Scientists are still trying to understand why it worked for Brown, now healthy and living in California 10 years on, and why it didn't work for others.
Bone marrow transplants are always life-threatening since they replace a person's immune system with another's, and sometimes the body rejects the transplant.
As such, it is unlikely we would see such deadly outcomes if doctors tried to replicate the new French case. More likely, the worst case scenario is that it would simply not work as well.
The case, at the Pitie-Salpetriere Hospital AP-HP in Paris, was detailed in a report in the Annals of Oncology journal, where the same doctors also gave a case study of another patient treated with Opdivo who did not show any HIV benefit.
"We must remain careful, especially because this is only one case," said Jean-Philippe Spano, a professor and head of the medical oncology department at the Paris hospital.
"This is the first case of such a drastic decrease of the HIV reservoir (but) we have... another case where there was no decrease."

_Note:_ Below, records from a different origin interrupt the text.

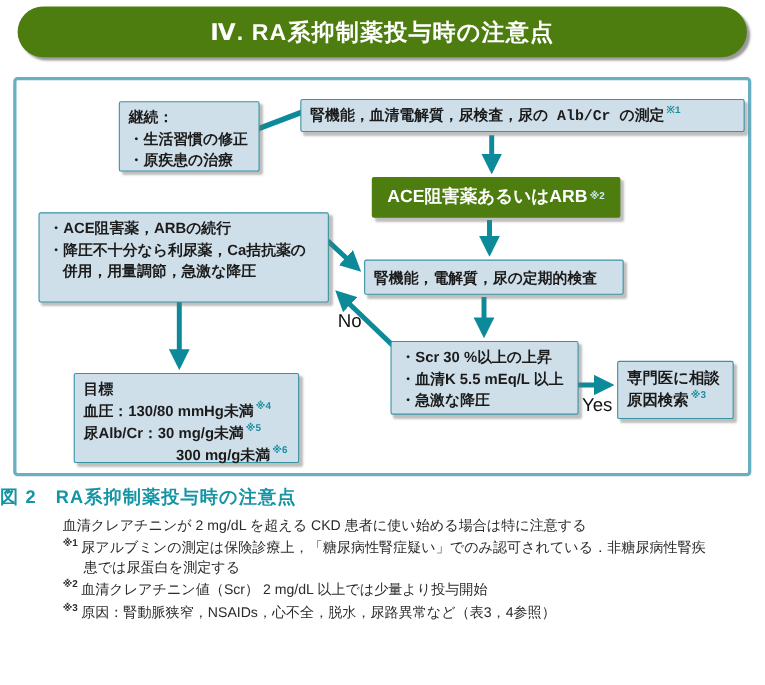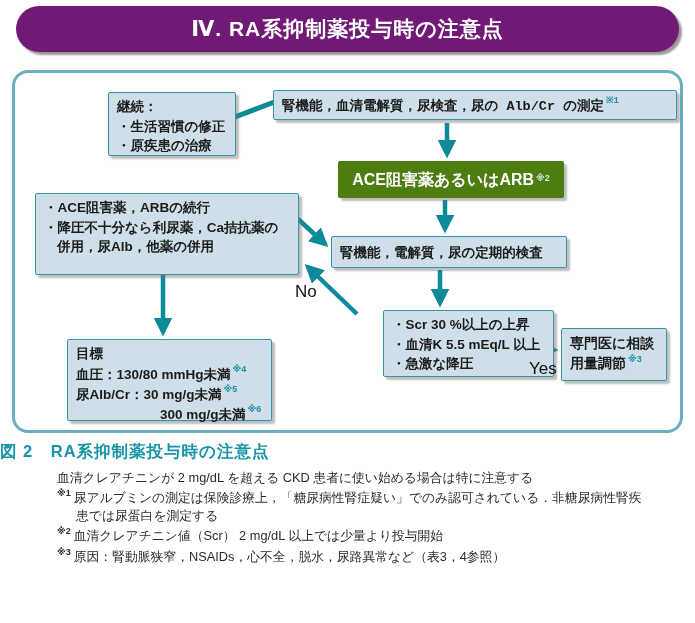--- a/index.html
+++ b/index.html
@@ -9,36 +9,36 @@
     font-family: "Liberation Sans", "DejaVu Sans", sans-serif;
     position: relative;
     overflow: hidden;
   }
   .page { position: absolute; inset: 0; }
 
   
   .header {
     position: absolute; left: 16px; top: 6px;
     width: 663px; height: 46px;
-    background: #701a75;
+    background: #4d7c0f;
     border-radius: 23px;
     box-shadow: 3px 3px 2px rgba(70,70,70,0.55);
     display: flex; align-items: center; justify-content: center;
   }
   .header .title {
     color: #ffffff; font-size: 21px; font-weight: bold; letter-spacing: 1px;
   }
 
   
   .flow {
     position: absolute; left: 12px; top: 70px;
     width: 671px; height: 363px;
     background: #ffffff;
     border: 3px solid #68afc2;
-    border-radius: 16px;
+    border-radius: 4px;
     padding-left: 40px;
   }
   .arrow-layer { position: absolute; left: 0; top: 0; width: 671px; height: 363px; }
 
   .fbox {
     position: absolute;
     background: #cfdfe9;
     border: 1px solid #3a93a3;
     border-radius: 2px;
     box-shadow: 3px 3px 2px rgba(110,110,110,0.45);
@@ -56,30 +56,30 @@
   .box-ace {
     left: 323px; top: 88px; width: 226px; height: 37px;
     background: #4d7c0f; border: none; color: #ffffff;
     font-size: 16px; font-weight: bold;
     display: flex; align-items: center; justify-content: center;
   }
   .box-ace sup { color: #cfe9ee; }
   .box-zokkou  { left: 20px;  top: 120px; width: 264px; height: 82px; }
   .box-zokkou .cont { padding-left: 13px; }
   .box-teiki   { left: 316px; top: 163px; width: 236px; height: 32px; padding-top: 6px; }
-  .box-scr     { left: 340px; top: 237px; width: 171px; height: 67px; margin-left: 28px; }
+  .box-scr     { left: 340px; top: 237px; width: 171px; height: 67px; }
   .box-senmon  { left: 546px; top: 255px; width: 106px; height: 53px; font-size: 14px; }
   .box-mokuhyou{ left: 52px;  top: 266px; width: 205px; height: 82px; }
   .box-mokuhyou .indent { padding-left: 84px; }
 
   .path-label {
     position: absolute; color: #111111;
     font-size: 17px; font-weight: 500;
   }
-  .label-no  { left: 280px; top: 209px; }
+  .label-no  { left: 292px; top: 209px; }
   .label-yes { left: 514px; top: 286px; }
 
   
   .caption {
     position: absolute; left: 0; top: 441px; width: 695px;
     text-align: left;
     color: #1494a5; font-size: 16.5px; font-weight: bold; letter-spacing: 1px;
   }
   .footnotes {
     position: absolute; left: 57px; top: 469px; width: 596px;
@@ -129,36 +129,36 @@
     </div>
 
     <div class="fbox box-ace">
       <span>ACE阻害薬あるいはARB</span>
         <sup>※2</sup>
     </div>
 
     <div class="fbox box-zokkou">
       <div>・ACE阻害薬，ARBの続行</div>
       <div>・降圧不十分なら利尿薬，Ca拮抗薬の</div>
-      <div class="cont">併用，尿Alb，他薬の併用</div>
+      <div class="cont">併用，用量調節，急激な降圧</div>
     </div>
 
     <div class="fbox box-teiki">
       <span>腎機能，電解質，尿の定期的検査</span>
     </div>
 
     <div class="fbox box-scr">
       <div>・Scr 30 %以上の上昇</div>
       <div>・血清K 5.5 mEq/L 以上</div>
       <div>・急激な降圧</div>
     </div>
 
     <div class="fbox box-senmon">
       <div>専門医に相談</div>
-      <div><span>用量調節</span><sup>※3</sup></div>
+      <div><span>原因検索</span><sup>※3</sup></div>
     </div>
 
     <div class="fbox box-mokuhyou">
       <div>目標</div>
       <div><span>血圧：130/80 mmHg未満</span><sup>※4</sup></div>
       <div><span>尿Alb/Cr：30 mg/g未満</span><sup>※5</sup></div>
       <div class="indent"><span>300 mg/g未満</span><sup>※6</sup></div>
     </div>
 
     <div class="path-label label-no">No</div>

Some 37 million people worldwide have the human immunodeficiency virus (HIV) that causes AIDS. Scientists have for years been trying to find a way of clearing HIV reservoirs with a view to being able to eradicate the virus completely and cure AIDS.
These reservoirs of HIV-infected cells are found in the immune system in places like the brain, bone marrow and genital tract. They lie hidden and dormant, and can't be reached with standard anti-retroviral therapy HIV treatments.

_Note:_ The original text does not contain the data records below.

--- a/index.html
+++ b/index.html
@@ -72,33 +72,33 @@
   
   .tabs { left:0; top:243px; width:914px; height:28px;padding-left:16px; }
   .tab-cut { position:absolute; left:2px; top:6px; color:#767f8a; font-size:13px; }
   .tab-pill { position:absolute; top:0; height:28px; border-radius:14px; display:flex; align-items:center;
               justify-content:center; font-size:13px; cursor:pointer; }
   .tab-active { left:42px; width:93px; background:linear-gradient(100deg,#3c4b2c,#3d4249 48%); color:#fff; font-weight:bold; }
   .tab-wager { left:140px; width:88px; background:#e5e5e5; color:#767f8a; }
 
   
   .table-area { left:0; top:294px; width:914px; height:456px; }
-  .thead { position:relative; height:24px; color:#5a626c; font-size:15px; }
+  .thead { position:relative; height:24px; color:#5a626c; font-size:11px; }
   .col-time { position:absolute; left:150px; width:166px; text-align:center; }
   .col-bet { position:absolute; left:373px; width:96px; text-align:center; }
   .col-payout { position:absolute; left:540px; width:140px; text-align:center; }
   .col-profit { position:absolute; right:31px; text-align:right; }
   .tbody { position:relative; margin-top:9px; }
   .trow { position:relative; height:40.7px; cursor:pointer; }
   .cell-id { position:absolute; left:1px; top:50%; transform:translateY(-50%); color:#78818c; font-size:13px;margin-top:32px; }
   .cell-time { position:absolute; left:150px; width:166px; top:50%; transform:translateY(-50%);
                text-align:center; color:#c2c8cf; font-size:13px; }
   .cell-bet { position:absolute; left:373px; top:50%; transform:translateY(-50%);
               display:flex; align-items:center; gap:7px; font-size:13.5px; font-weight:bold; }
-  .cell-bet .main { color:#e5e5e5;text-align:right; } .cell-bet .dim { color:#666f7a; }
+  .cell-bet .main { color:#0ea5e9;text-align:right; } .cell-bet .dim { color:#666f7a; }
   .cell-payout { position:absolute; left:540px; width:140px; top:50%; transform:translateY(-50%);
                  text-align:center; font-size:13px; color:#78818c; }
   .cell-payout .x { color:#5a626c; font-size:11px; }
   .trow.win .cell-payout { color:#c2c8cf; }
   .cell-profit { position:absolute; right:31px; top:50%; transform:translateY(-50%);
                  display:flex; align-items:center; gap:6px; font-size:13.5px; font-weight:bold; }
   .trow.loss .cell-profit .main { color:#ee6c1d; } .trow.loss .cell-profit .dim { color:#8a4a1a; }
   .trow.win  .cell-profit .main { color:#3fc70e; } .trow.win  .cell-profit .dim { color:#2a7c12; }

If standard treatment is stopped or interrupted, the reservoirs seize the chance and the virus starts to replicate and infect more cells, rendering the patient's immune system too weak to fight back.
"Increasingly, researchers have been looking into the use of certain drugs that appear to re-activate the latent HIV-infected cells," Spano said. "This could have the effect of making them visible to the immune system, which could then attack them."
Opdivo, or nivolumab is a PD-1 inhibitor, designed to help the body's own immune system fend off cancer by blocking a protein called PD-1. It is one of several cancer immunotherapy drugs made by drugmakers including Merck, Roche and AstraZeneca that work in similar way.
In this case, the 51-year-old man had received 31 injections of nivolumab every 14 days since December 2016. He was diagnosed HIV-positive in 1995 and diagnosed with non-small cell lung cancer in May 2015.
After his first injection, the man's HIV infection load, which had been low, increased progressively up until day 45, then fell back again. At the same time, the doctors explained - the activity of his immune system increased.
By day 120, the treatment had "resulted in the drastic decrease in the HIV reservoir... leading to a sustained reduction of the HIV reservoirs,' Spano said.
Andrew Freedman, an infectious diseases expert at Britain's Cardiff University, said the case was 'potentially exciting'. But like others, he advised caution.